The deceleration in the housing market may encourage the Bank of England's Monetary Policy Committee to cut interest rates when it meets next week, after the Bank's new Governor, Mervyn King, indicated the recent strength of sterling was harming economic growth.

However, the latest Chartered Institute of Purchasing and Supply index yesterday suggested that orders, input and exports were falling more slowly. The overall index rose to its highest 2003 level so far, 49.2, from May's upwardly revised 48.3. A score under 50 indicates contraction, and above 50 signals expansion.

The pound rose 1.2 cents to $1.6624 following unexpectedly weak manufacturing data from the US. The Institute for Supply Management's manufacturing index was 49.8 last month, compared with 49.4 in May and predictions of 51. However, if US factories quieten, they are likely to buy fewer goods from the UK.

HOUSEBUILDER SAYS ITS GRIM DOWN SOUTH BUT GOOD UP NORTH

The price of new houses is continuing to rise strongly in the North and the Midlands but the market has become "sticky" in London and the South-east, Britain's fourth-biggest house builder, Taylor Woodrow, said yesterday.

Painting a picture of a housing market which was slowing down but not crashing, Taylor Woodrow said the first six months of the year had seen a return to "more normal trading conditions". Ian Napier, chief executive, said most house builders were struggling to start sufficient sites to meet demand because of a combination of land availability and planning delays.

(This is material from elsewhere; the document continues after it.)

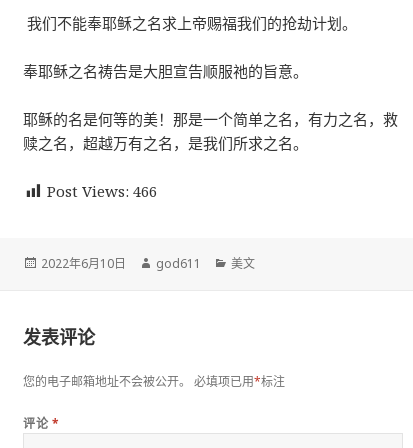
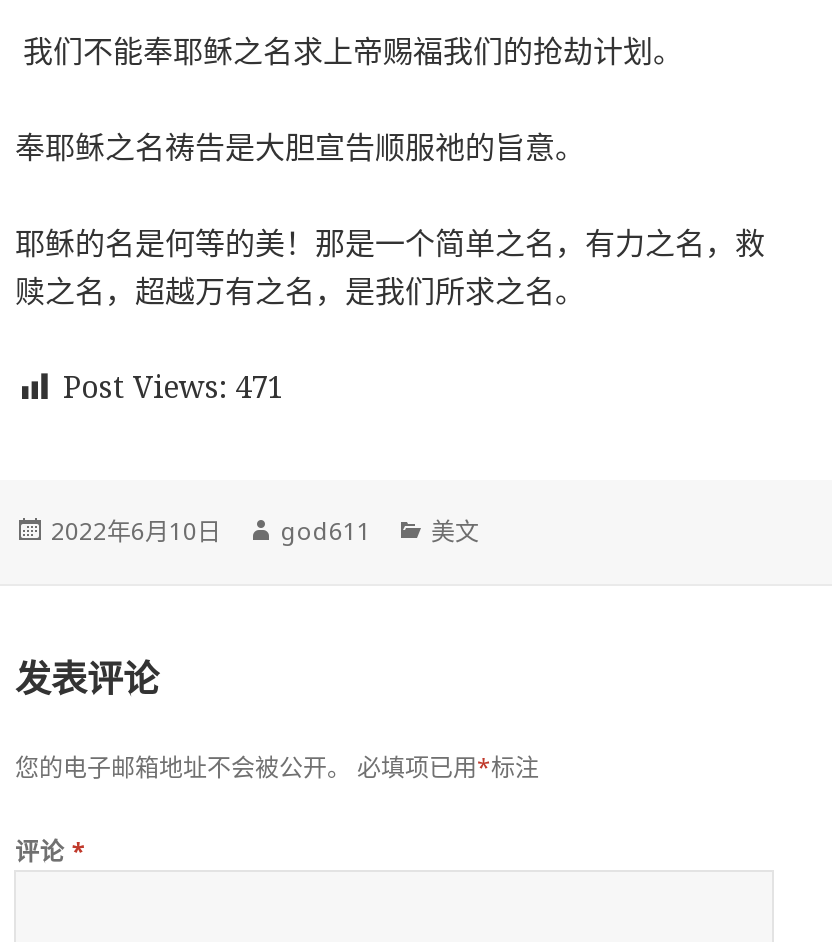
- Post Views: 466
+ Post Views: 471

Sales volumes fell 8 per cent in the first six months and the overall number of houses Taylor Woodrow expects to sell in the UK for the year as a whole is likely to be similar to last year's level of 6,300.

Prices had held up in the first half of the year, however, and this meant that operating profits for the six months to the end of June would be well ahead of last year's, Mr Napier added. For the year as a whole the group said it expected earnings to be in line with market forecasts.

Mr Napier said he expected house prices in the buoyant regions of the North, Midlands, Scotland and Wales to increase by 5 to 6 per cent this year. However, they would only rise by about 2 per cent in London and the South-east where Taylor Woodrow is finding it slow and difficult to sell new houses in the £500,000 and upwards bracket.